#### [Task requirements]
For each entry, output its words exactly and leave any picture behind.

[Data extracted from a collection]
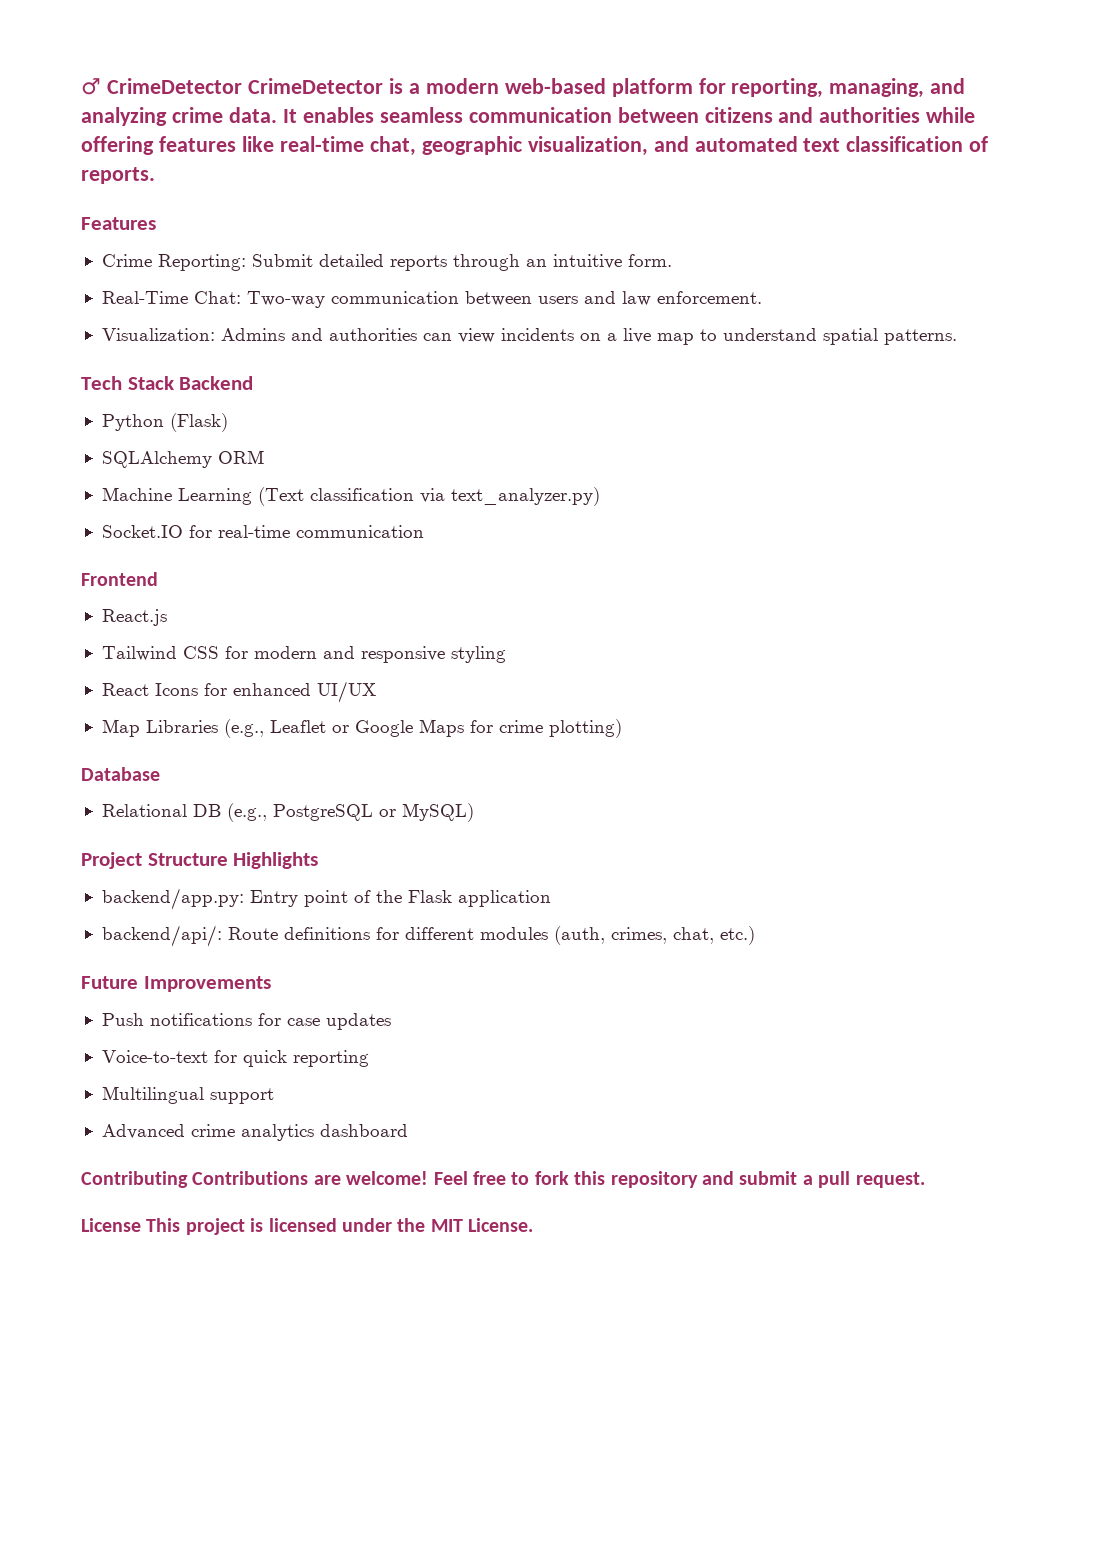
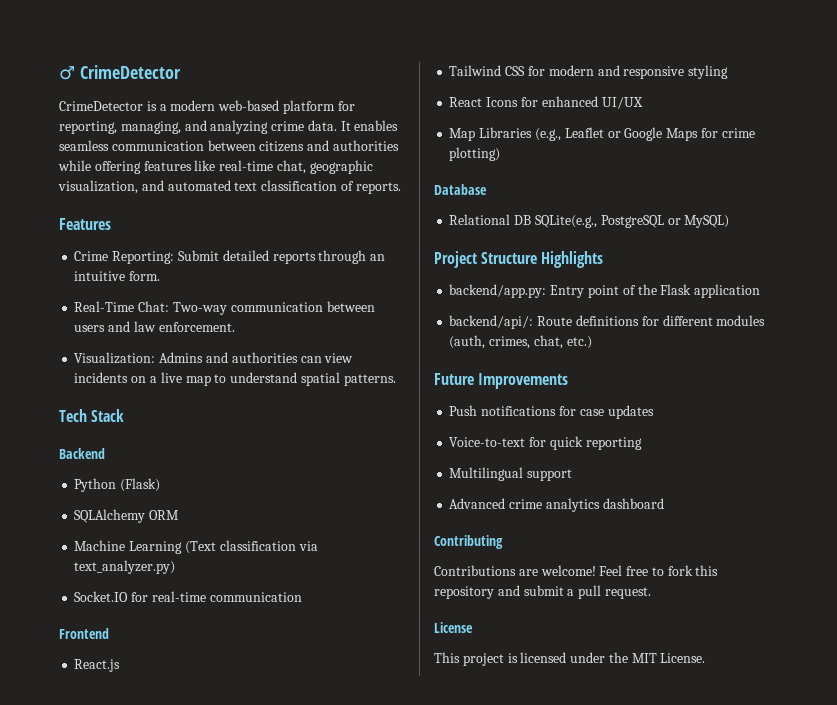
- ♂ CrimeDetector CrimeDetector is a modern web-based platform for reporting, managing, and analyzing crime data.
+ ♂ CrimeDetector
+ CrimeDetector is a modern web-based platform for reporting, managing, and analyzing crime data.
- Tech Stack Backend
+ Tech Stack
+ Backend
- Relational DB (e.g., PostgreSQL or MySQL)
+ Relational DB SQLite(e.g., PostgreSQL or MySQL)
- Contributing Contributions are welcome!
+ Contributing
+ Contributions are welcome!
- License This project is licensed under the MIT License.
+ License
+ This project is licensed under the MIT License.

#### [Exercise response]
- ♂ CrimeDetector CrimeDetector is a modern web-based platform for reporting, managing, and analyzing crime data.
+ ♂ CrimeDetector
+ CrimeDetector is a modern web-based platform for reporting, managing, and analyzing crime data.
- Tech Stack Backend
+ Tech Stack
+ Backend
- Relational DB (e.g., PostgreSQL or MySQL)
+ Relational DB SQLite(e.g., PostgreSQL or MySQL)
- Contributing Contributions are welcome!
+ Contributing
+ Contributions are welcome!
- License This project is licensed under the MIT License.
+ License
+ This project is licensed under the MIT License.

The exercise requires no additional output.